Version difference data:
*****

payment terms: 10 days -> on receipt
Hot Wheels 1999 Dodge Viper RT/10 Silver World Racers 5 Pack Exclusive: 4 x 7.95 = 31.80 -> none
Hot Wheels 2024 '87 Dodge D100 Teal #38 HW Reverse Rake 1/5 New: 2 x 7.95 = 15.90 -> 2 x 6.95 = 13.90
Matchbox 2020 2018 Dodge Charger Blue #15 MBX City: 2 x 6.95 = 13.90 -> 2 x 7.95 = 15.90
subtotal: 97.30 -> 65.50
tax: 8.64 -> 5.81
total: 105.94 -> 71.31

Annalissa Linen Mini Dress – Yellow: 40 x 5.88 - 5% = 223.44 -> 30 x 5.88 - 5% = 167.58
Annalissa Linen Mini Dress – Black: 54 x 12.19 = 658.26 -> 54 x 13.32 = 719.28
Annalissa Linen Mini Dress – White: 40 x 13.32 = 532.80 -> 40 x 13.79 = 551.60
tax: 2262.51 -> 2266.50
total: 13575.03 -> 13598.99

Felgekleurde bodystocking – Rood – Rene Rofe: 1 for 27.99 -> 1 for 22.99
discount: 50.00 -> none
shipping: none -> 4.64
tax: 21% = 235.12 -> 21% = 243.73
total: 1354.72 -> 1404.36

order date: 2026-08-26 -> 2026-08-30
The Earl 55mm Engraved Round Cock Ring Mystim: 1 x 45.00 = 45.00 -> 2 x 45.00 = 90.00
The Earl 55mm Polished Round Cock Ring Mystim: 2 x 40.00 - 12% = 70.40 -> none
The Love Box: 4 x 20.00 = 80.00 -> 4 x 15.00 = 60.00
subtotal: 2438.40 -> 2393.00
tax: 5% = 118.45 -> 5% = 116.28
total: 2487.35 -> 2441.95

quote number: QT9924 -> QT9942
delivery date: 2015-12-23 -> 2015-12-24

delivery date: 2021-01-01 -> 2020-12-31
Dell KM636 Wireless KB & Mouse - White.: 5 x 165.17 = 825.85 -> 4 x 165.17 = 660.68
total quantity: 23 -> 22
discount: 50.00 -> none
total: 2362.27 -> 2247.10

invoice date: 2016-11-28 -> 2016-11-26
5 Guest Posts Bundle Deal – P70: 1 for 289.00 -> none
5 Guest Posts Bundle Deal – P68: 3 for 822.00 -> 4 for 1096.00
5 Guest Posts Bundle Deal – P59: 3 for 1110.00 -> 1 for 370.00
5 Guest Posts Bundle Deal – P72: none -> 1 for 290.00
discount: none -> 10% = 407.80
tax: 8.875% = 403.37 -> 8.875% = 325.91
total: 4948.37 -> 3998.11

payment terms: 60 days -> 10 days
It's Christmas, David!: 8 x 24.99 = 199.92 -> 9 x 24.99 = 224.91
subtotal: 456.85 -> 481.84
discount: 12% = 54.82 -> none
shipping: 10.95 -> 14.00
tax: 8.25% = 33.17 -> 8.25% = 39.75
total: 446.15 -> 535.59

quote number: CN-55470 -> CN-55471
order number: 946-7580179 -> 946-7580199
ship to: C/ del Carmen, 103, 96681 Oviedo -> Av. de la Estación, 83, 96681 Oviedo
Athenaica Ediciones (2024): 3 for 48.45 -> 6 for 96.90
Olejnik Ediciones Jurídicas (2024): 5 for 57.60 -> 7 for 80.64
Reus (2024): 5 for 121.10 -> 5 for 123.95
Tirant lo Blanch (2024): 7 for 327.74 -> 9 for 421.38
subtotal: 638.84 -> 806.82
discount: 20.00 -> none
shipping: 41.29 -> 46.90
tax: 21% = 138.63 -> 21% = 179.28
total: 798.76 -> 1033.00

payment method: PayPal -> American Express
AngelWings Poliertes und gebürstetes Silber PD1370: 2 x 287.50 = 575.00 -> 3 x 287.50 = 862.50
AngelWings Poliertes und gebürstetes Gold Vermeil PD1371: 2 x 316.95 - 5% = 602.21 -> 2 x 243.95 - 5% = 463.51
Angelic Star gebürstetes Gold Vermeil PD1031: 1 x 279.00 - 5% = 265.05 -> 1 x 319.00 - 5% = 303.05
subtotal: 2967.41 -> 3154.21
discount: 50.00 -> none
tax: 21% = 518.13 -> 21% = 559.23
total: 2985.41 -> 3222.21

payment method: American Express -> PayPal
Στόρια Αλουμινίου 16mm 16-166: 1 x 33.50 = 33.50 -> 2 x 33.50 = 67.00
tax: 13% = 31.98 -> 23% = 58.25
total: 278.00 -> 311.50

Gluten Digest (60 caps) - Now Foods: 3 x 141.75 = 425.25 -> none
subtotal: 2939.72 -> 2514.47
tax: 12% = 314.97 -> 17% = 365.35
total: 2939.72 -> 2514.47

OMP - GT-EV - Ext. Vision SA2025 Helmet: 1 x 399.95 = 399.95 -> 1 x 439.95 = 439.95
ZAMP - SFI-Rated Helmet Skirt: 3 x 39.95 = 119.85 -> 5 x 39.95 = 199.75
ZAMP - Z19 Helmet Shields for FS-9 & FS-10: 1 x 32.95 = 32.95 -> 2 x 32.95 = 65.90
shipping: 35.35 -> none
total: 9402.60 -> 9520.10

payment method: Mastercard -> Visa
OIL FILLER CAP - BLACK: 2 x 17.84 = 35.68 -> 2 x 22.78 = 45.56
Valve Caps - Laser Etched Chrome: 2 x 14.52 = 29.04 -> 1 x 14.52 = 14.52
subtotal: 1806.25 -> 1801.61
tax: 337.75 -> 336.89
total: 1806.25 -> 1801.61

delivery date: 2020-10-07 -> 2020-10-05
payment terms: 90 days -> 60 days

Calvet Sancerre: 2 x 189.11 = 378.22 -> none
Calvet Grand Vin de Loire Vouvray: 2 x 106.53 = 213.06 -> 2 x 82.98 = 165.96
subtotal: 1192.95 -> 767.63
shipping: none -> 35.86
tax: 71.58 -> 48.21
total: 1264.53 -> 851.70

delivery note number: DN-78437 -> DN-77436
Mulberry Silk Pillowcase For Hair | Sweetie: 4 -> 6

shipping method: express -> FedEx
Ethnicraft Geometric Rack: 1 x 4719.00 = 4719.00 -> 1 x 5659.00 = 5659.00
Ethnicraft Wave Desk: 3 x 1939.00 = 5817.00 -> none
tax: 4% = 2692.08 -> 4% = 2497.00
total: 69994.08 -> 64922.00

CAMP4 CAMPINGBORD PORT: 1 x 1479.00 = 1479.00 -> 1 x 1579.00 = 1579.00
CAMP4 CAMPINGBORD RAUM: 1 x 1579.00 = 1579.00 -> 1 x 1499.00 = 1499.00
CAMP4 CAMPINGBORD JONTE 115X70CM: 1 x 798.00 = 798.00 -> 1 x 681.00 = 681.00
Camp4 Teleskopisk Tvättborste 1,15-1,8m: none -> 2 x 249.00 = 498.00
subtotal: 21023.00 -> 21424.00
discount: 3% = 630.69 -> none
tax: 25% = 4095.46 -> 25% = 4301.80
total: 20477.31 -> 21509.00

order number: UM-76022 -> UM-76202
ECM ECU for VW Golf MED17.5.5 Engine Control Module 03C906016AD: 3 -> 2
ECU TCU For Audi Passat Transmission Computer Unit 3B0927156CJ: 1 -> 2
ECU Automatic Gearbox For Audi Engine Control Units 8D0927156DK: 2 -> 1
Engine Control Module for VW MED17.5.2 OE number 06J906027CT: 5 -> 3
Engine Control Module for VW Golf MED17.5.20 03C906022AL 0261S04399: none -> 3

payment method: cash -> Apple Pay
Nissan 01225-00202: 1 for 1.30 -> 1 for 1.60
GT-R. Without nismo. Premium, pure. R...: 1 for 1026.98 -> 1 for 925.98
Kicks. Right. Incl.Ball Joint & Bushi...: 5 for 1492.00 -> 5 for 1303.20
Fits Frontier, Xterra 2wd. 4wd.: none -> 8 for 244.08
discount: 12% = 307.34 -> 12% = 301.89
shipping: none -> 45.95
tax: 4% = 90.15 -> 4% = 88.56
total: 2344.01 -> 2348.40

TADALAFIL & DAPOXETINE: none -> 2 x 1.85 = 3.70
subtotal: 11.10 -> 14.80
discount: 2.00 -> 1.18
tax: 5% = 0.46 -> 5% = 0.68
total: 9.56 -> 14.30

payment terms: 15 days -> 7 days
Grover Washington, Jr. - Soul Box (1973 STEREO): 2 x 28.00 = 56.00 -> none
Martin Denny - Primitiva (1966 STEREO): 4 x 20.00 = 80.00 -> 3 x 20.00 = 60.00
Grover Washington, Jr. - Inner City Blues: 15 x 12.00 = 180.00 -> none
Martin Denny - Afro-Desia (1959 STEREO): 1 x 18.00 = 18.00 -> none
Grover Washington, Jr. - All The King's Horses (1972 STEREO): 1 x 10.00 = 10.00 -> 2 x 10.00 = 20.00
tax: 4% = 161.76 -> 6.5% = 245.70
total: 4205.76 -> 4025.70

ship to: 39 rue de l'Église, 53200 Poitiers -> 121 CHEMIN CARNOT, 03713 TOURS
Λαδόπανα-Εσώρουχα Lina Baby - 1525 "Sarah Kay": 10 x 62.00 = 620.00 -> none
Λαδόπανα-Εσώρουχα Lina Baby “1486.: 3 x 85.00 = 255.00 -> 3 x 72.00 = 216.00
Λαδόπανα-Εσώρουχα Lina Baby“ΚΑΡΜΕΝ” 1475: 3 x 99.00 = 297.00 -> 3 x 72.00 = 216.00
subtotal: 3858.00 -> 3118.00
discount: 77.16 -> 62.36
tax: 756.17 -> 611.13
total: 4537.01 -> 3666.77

*****

What you will do.
Tally the lines of the data that contain the string "Helmet" and report the total alone.

Result.
3